Task item: The data below holds a line containing "[255,353,329,369] Android -> (166, 246) none" and a line containing "(166, 513) none"; please quote exactly those two lines and every line between them, and nothing else.

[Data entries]
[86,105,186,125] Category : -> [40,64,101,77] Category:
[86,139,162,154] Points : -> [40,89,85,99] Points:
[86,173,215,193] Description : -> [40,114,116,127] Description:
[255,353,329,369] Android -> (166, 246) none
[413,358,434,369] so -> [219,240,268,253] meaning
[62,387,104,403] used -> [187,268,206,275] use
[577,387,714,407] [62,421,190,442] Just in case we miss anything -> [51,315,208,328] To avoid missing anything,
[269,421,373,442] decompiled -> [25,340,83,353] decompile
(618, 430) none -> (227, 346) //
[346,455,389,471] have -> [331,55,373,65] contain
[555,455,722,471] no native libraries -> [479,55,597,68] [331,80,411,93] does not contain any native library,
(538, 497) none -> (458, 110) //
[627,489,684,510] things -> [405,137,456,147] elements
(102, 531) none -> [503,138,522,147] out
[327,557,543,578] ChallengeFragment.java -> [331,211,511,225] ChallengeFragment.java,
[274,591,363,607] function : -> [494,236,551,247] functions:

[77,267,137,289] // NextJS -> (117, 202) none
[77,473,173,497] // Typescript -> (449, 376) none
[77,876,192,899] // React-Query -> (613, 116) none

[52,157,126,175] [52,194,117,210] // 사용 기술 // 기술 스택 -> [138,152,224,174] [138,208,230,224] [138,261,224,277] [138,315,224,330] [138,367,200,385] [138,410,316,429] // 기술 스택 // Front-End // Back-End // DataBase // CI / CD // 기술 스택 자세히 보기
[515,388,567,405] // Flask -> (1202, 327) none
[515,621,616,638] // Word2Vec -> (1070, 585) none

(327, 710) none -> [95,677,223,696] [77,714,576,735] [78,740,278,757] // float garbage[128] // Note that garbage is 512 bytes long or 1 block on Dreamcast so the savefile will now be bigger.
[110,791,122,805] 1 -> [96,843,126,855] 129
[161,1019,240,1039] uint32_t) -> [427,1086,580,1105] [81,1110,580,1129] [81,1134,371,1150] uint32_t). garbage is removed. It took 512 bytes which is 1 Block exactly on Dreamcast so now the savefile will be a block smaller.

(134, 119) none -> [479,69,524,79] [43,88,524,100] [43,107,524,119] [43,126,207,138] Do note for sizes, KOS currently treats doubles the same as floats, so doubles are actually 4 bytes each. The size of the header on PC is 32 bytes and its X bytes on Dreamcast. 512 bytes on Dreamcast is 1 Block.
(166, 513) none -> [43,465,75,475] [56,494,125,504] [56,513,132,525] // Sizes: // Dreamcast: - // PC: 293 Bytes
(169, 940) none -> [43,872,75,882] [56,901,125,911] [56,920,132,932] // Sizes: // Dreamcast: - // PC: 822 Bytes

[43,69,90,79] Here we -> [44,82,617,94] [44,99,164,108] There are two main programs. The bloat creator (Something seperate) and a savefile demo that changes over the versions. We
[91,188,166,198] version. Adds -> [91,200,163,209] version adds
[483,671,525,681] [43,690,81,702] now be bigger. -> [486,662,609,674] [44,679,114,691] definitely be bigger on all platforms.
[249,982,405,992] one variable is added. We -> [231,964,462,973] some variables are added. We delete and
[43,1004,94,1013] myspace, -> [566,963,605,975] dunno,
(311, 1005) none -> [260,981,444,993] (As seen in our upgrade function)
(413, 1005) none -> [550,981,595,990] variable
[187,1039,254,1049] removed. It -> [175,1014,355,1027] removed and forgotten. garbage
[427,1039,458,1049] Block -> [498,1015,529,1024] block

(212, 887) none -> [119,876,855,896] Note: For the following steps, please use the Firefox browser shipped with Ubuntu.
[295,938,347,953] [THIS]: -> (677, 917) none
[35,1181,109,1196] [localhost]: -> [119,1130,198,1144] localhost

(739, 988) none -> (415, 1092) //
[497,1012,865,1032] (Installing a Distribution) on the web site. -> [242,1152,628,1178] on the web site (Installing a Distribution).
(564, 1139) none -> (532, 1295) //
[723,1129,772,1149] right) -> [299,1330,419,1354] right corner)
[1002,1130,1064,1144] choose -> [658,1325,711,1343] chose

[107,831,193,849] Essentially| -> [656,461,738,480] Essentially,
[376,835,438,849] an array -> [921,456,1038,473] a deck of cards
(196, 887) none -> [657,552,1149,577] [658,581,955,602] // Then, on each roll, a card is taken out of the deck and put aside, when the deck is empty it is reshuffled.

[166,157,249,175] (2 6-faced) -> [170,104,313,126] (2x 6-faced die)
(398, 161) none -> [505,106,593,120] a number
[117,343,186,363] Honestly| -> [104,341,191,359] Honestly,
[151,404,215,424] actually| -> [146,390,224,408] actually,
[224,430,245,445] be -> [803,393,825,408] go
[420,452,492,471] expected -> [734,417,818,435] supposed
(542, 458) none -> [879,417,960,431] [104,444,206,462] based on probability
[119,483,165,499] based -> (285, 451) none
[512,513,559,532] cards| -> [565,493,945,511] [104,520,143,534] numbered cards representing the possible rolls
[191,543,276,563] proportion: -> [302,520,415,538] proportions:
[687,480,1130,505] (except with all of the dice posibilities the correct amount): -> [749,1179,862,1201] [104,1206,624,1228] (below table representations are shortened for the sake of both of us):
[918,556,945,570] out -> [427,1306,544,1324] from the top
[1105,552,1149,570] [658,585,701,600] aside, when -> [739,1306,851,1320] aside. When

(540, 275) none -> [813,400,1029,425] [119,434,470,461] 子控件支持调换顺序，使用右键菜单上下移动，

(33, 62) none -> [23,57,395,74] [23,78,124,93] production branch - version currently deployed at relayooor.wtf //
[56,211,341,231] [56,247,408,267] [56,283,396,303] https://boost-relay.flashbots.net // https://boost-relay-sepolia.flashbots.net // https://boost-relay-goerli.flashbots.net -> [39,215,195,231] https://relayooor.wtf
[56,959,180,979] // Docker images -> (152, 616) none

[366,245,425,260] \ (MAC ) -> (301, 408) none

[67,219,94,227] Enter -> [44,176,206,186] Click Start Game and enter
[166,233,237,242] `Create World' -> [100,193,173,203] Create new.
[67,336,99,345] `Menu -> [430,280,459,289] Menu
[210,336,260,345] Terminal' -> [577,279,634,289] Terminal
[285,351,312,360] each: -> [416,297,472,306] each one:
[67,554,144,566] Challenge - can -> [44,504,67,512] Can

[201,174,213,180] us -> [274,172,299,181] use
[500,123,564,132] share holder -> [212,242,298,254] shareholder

Final answer:
[255,353,329,369] Android -> (166, 246) none
[413,358,434,369] so -> [219,240,268,253] meaning
[62,387,104,403] used -> [187,268,206,275] use
[577,387,714,407] [62,421,190,442] Just in case we miss anything -> [51,315,208,328] To avoid missing anything,
[269,421,373,442] decompiled -> [25,340,83,353] decompile
(618, 430) none -> (227, 346) //
[346,455,389,471] have -> [331,55,373,65] contain
[555,455,722,471] no native libraries -> [479,55,597,68] [331,80,411,93] does not contain any native library,
(538, 497) none -> (458, 110) //
[627,489,684,510] things -> [405,137,456,147] elements
(102, 531) none -> [503,138,522,147] out
[327,557,543,578] ChallengeFragment.java -> [331,211,511,225] ChallengeFragment.java,
[274,591,363,607] function : -> [494,236,551,247] functions:

[77,267,137,289] // NextJS -> (117, 202) none
[77,473,173,497] // Typescript -> (449, 376) none
[77,876,192,899] // React-Query -> (613, 116) none

[52,157,126,175] [52,194,117,210] // 사용 기술 // 기술 스택 -> [138,152,224,174] [138,208,230,224] [138,261,224,277] [138,315,224,330] [138,367,200,385] [138,410,316,429] // 기술 스택 // Front-End // Back-End // DataBase // CI / CD // 기술 스택 자세히 보기
[515,388,567,405] // Flask -> (1202, 327) none
[515,621,616,638] // Word2Vec -> (1070, 585) none

(327, 710) none -> [95,677,223,696] [77,714,576,735] [78,740,278,757] // float garbage[128] // Note that garbage is 512 bytes long or 1 block on Dreamcast so the savefile will now be bigger.
[110,791,122,805] 1 -> [96,843,126,855] 129
[161,1019,240,1039] uint32_t) -> [427,1086,580,1105] [81,1110,580,1129] [81,1134,371,1150] uint32_t). garbage is removed. It took 512 bytes which is 1 Block exactly on Dreamcast so now the savefile will be a block smaller.

(134, 119) none -> [479,69,524,79] [43,88,524,100] [43,107,524,119] [43,126,207,138] Do note for sizes, KOS currently treats doubles the same as floats, so doubles are actually 4 bytes each. The size of the header on PC is 32 bytes and its X bytes on Dreamcast. 512 bytes on Dreamcast is 1 Block.
(166, 513) none -> [43,465,75,475] [56,494,125,504] [56,513,132,525] // Sizes: // Dreamcast: - // PC: 293 Bytes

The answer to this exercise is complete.